TASK TO COMPLETE:
Every line of the listing below should be written out exactly, minus its pictures.

§ §

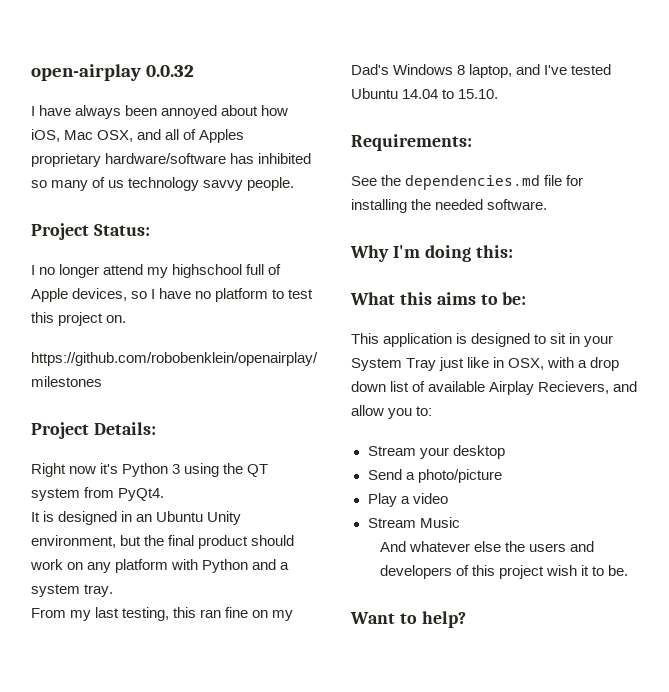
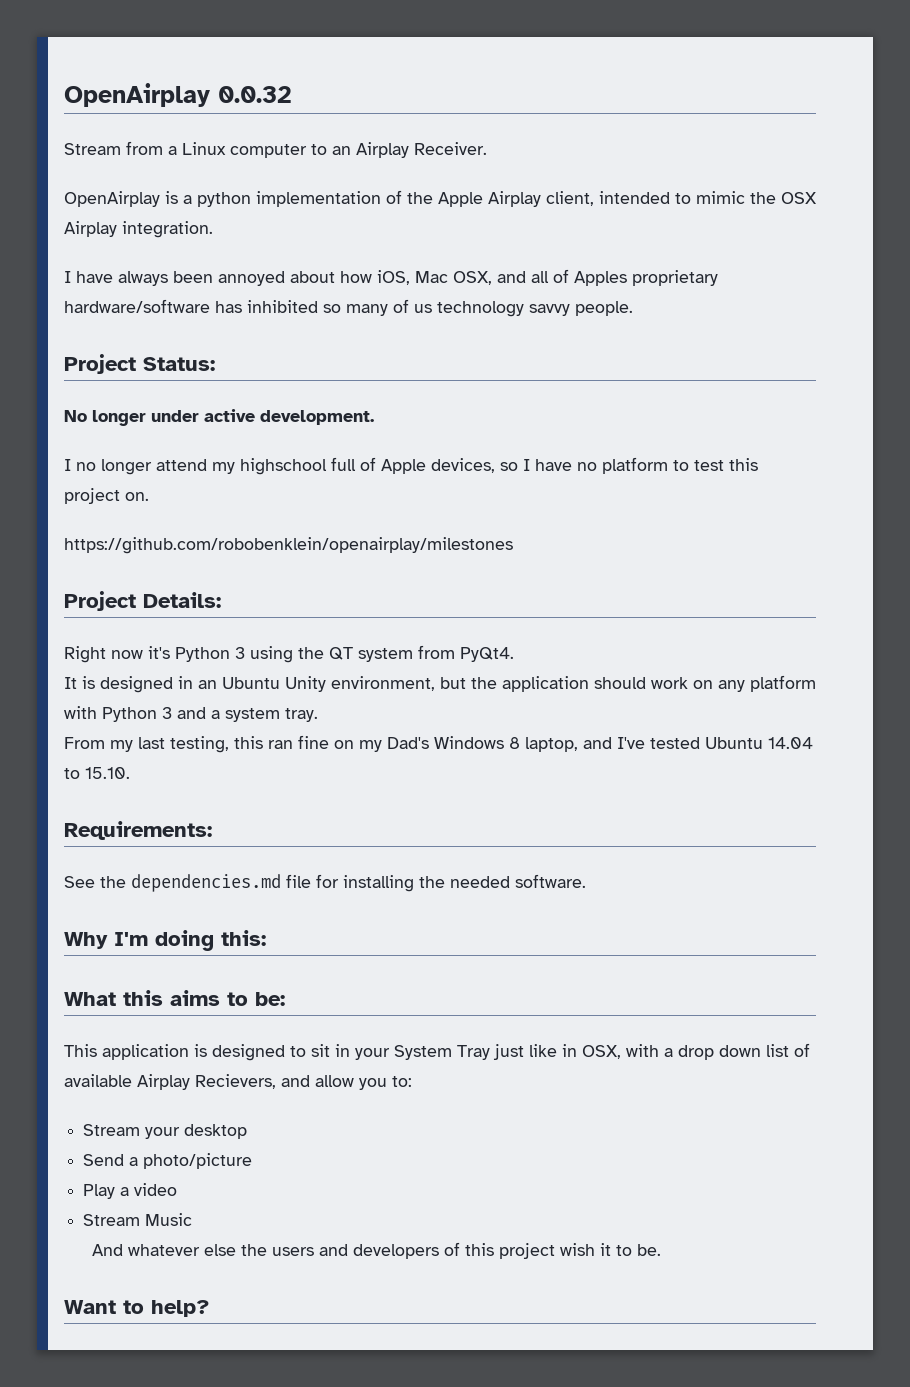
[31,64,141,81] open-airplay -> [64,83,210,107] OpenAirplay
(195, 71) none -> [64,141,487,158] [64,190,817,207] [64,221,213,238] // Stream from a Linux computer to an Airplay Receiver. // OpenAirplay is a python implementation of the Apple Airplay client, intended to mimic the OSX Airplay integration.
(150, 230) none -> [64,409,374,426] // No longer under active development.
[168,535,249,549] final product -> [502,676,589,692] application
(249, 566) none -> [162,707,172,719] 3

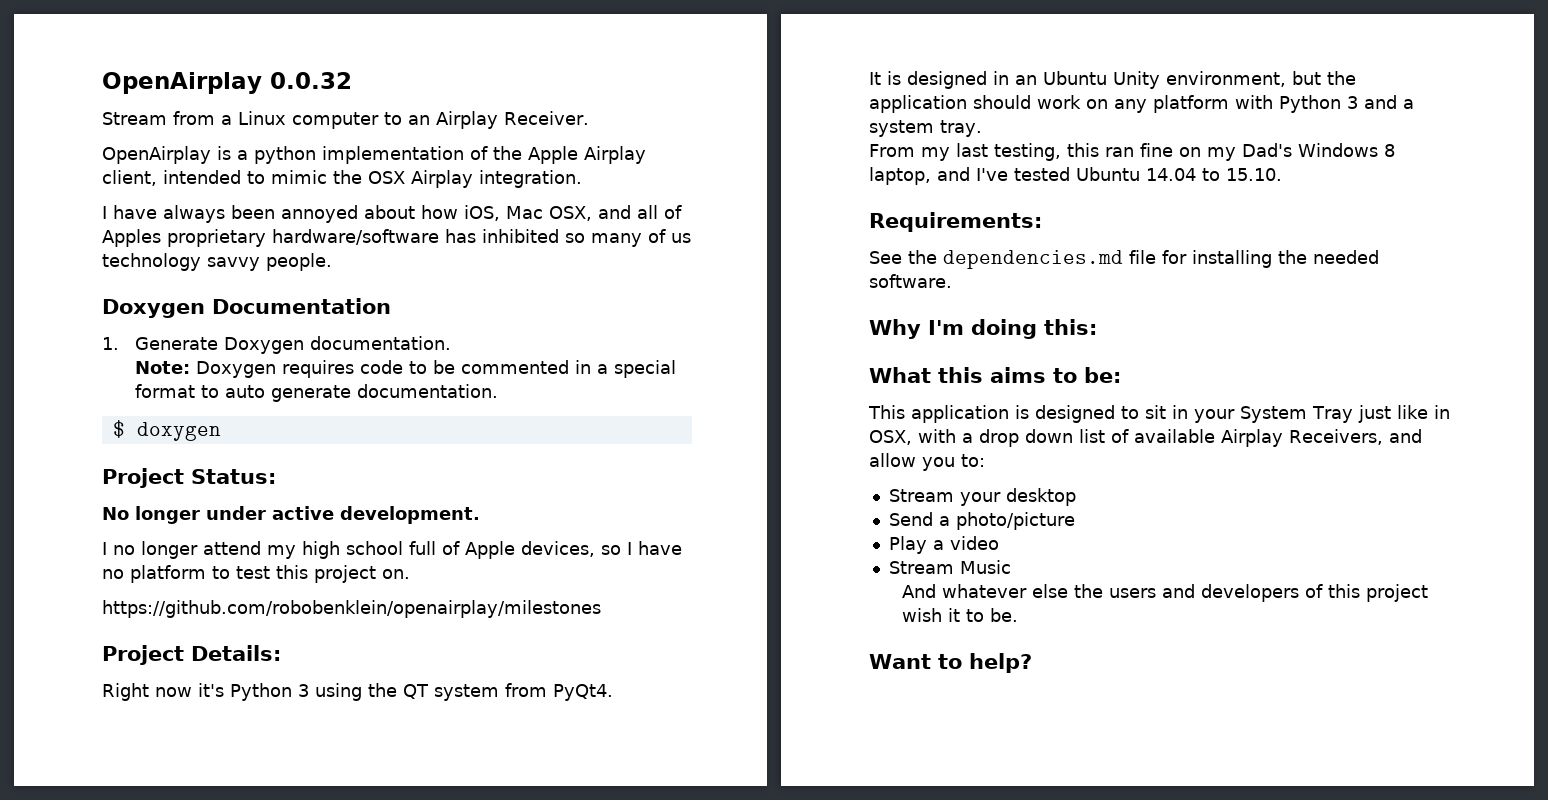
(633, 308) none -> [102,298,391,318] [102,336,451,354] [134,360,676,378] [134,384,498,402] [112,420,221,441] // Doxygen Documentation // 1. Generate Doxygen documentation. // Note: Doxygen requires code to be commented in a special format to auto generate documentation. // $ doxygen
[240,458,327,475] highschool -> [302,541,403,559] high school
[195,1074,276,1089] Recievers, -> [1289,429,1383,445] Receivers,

§ §

RESULT:
[31,64,141,81] open-airplay -> [64,83,210,107] OpenAirplay
(195, 71) none -> [64,141,487,158] [64,190,817,207] [64,221,213,238] // Stream from a Linux computer to an Airplay Receiver. // OpenAirplay is a python implementation of the Apple Airplay client, intended to mimic the OSX Airplay integration.
(150, 230) none -> [64,409,374,426] // No longer under active development.
[168,535,249,549] final product -> [502,676,589,692] application
(249, 566) none -> [162,707,172,719] 3

(633, 308) none -> [102,298,391,318] [102,336,451,354] [134,360,676,378] [134,384,498,402] [112,420,221,441] // Doxygen Documentation // 1. Generate Doxygen documentation. // Note: Doxygen requires code to be commented in a special format to auto generate documentation. // $ doxygen
[240,458,327,475] highschool -> [302,541,403,559] high school
[195,1074,276,1089] Recievers, -> [1289,429,1383,445] Receivers,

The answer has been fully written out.